«Frau Yamamoto ist noch da» heisst das Stück von Dea Loher. Und das Publikum ist wieder da. Der interimistische Theaterleiter Ulrich Khuon sorgt für einen fulminanten Auftakt. Ein Lichtblick nach der verunglückten Intendanz des Duos Benjamin von Blomberg und Nicolas Steman.
Bis auf den letzten Platz war das Theater besetzt bei der Saisoneröffnung dieser Überbrückungs-Spielzeit im Schauspielhaus Pfauen, in die der Übergangs-Intendant Ulrich Khuon gleich mit einer Uraufführung startete. Volles Haus: ein Anblick, den man in den vergangenen Spielzeiten vermisste.
Auch der Schriftzug «Schauspielhaus» draussen über dem Eingang ist wieder korrekt. «Zchauspiel aus Sürich» – wie es während der vergangenen Jahre kryptisch zu lesen war – ist abmontiert. Was in Zürich stattfindet, darf wieder «Schauspiel» heissen. Sogar das Foyer wirkt etwas einladender als zuvor.
Soweit die Äusserlichkeiten. Und auf der Bühne also Frau Yamamoto. Ausser ihrem Namen ist nichts japanisch an ihr. Aber das Stück hatte am gleichen Tag auch in Japan Premiere. Denn Auftraggeber war das Engeki Ensemble in Tokio, das seit Jahren Dea Lohrers Stücke aufführt. Somit ist Frau Yamamoto wohl eine Reverenz an das Theater in Tokio. Das, worum es geht – Vereinzelung und Einsamkeit –, ist gerade in Japan ein Problem, aber natürlich auch bei uns.
Dea Lohers Stück spielt in einem Mietshaus. Da wohnen Nino und Erik, ein schwules Paar. Ihr Neffe kommt und geht, ein Therapeut tritt auf, eine Patientin, ihr Liebhaber, eine Putzfrau und vor allem: In diesem Haus wohnt Frau Yamamoto. Eine ältere Frau, allein, die ihre Tür immer offenlässt, um nicht allzu allein zu sein.

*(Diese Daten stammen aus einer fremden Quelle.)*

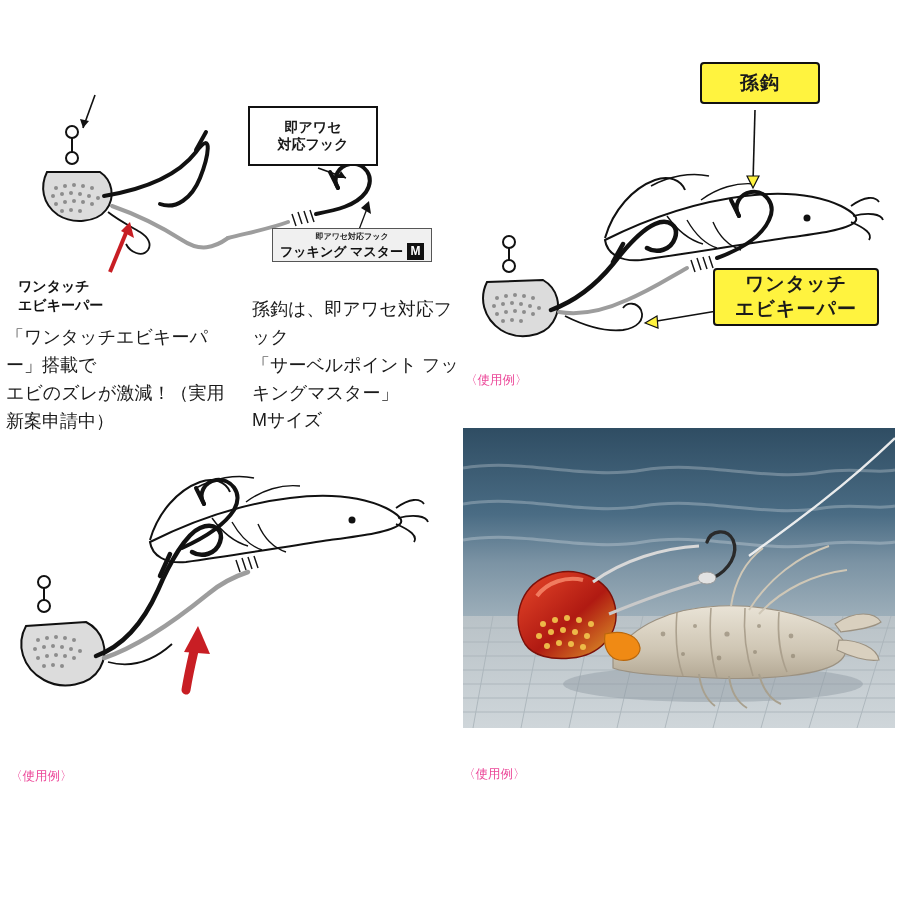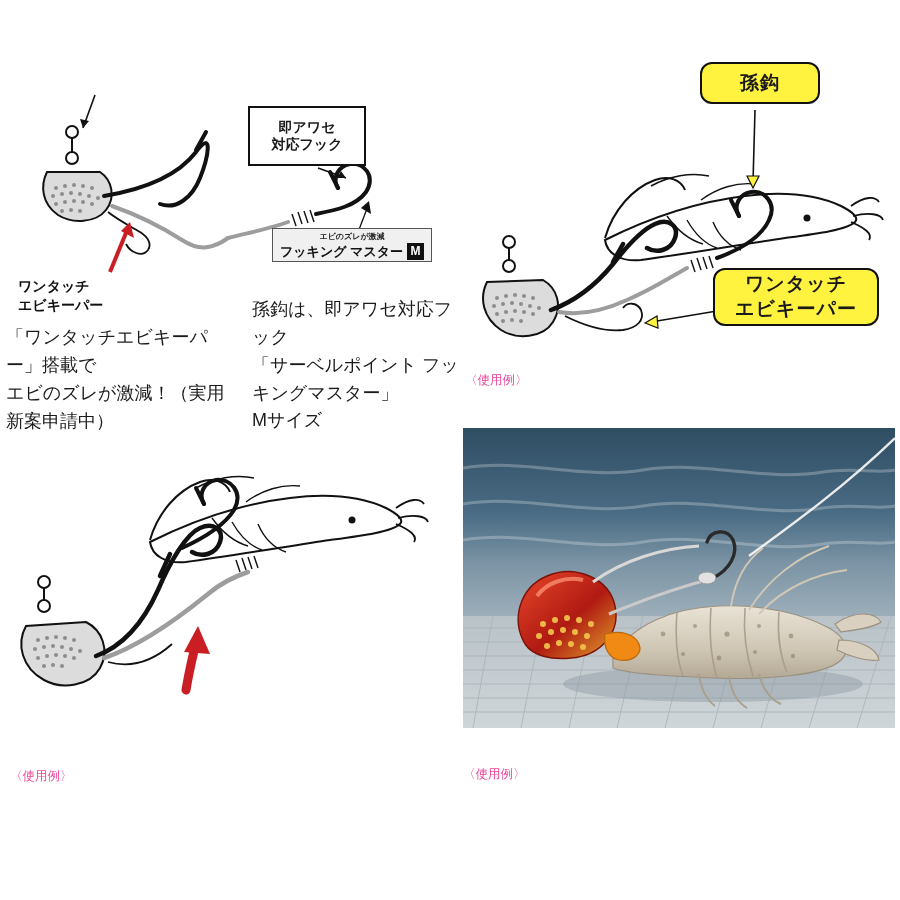"孫鈎" .callout.yellow { border-radius: 12px -> 4px }
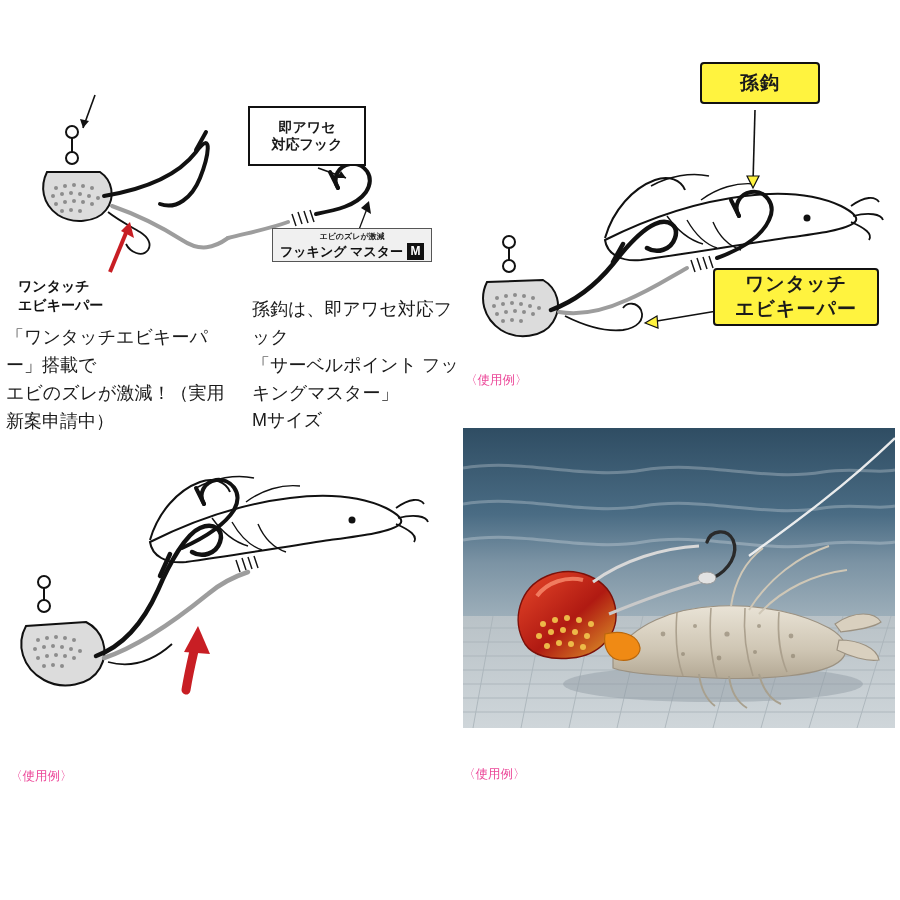"即アワセ" div.callout { width: 118px -> 130px }
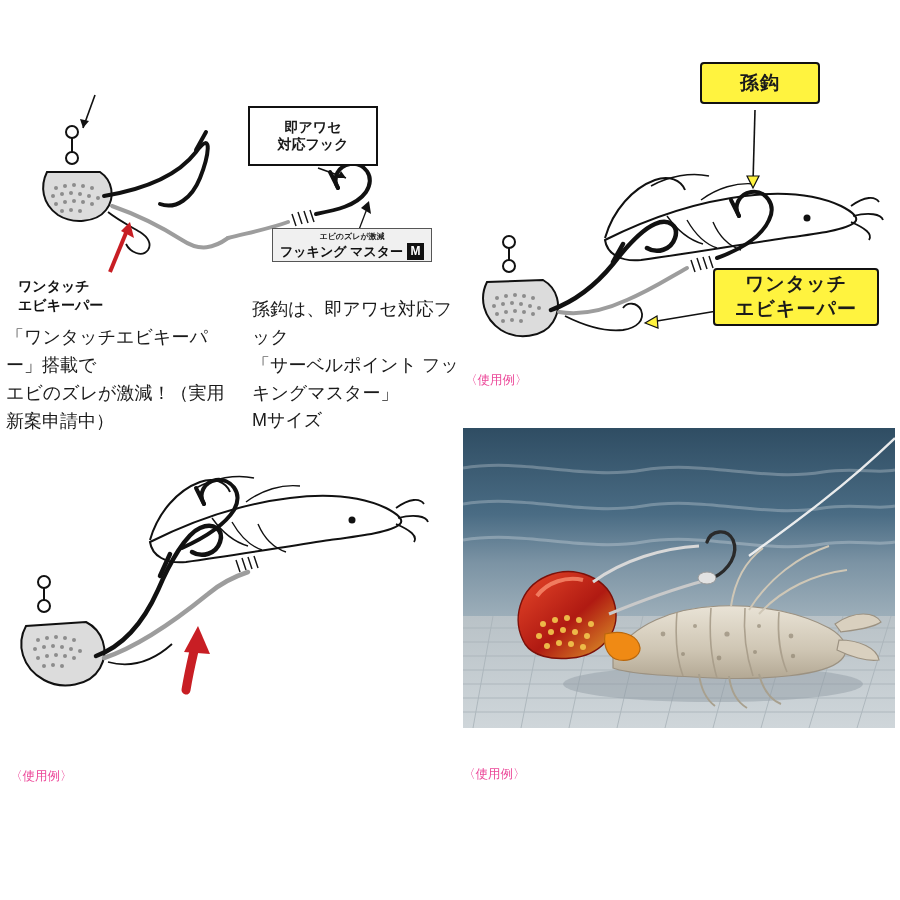"エビのズレが激減" span.small { text: エビのズレが激減 -> 即アワセ対応フック }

Es sind zwanzig kleine Einzelszenen, die sich in diesem Haus abspielen, nichts Dramatisches, einfach die normale Alltags-Einsamkeit, manchmal komisch, manchmal traurig. Hier ist man gemeinsam einsam. Unterteilt werden die Szenen durch verschiebbare farbige Folienwände und die Beleuchtung. In Sekunden wandelt sich das Bild auf der Bühne, und über den Szenen liegt die Melancholie der Musik der deutschen Band «The Notwist», der Soundtrack nicht gelebten Lebens.
Frau Yamamoto allerdings hat ihr Leben durchaus gelebt. Jetzt aber lebt sie nur noch so vor sich hin. Es kommen bereits Interessenten, die ihre Wohnung übernehmen wollen. Aber Frau Yamamoto ist vorläufig noch da! Bis sie dann still und fast unbemerkt stirbt. Die Wohnung wird frei und Nino zieht ein. Allein. Erik bleibt, wo er zuvor mit Nino war. Auch allein.
Das alles könnte nach grosser Tristesse klingen. Und wer im Zuschauerraum sitzt, wird ein bisschen mitleiden und sich wohl auch selbst ein bisschen ertappen. So ganz unbekannt sind diese Szenen und Dialoge für niemanden. Insofern sind sie auch ein Spiegel unserer eigenen Seelenwelt.
Gespielt wird Frau Yamamoto von Nikola Weisse, die seit vielen Jahren immer wieder auf der Pfauenbühne stand und vor zehn Jahren mit dem Schweizer Theaterpreis als «herausragende Schauspielerin» ausgezeichnet wurde. Für die Regie holte man Jette Steckel, die vor allem in Hamburg und Berlin tätig ist und dieses Jahr mit der Münchner Aufführung «Die Vaterlosen» von Anton Tschechow ans Berliner Theatertreffen eingeladen wurde.
Ein spannender, starker Auftakt für ein Übergangsjahr am Zürcher Schauspielhaus, das zuletzt einen Grossteil des Publikums nur noch vergrault hat. Frau Yamamoto dagegen hat für einen vollen Saal, strahlende Gesichter und Jubel beim Applaus gesorgt.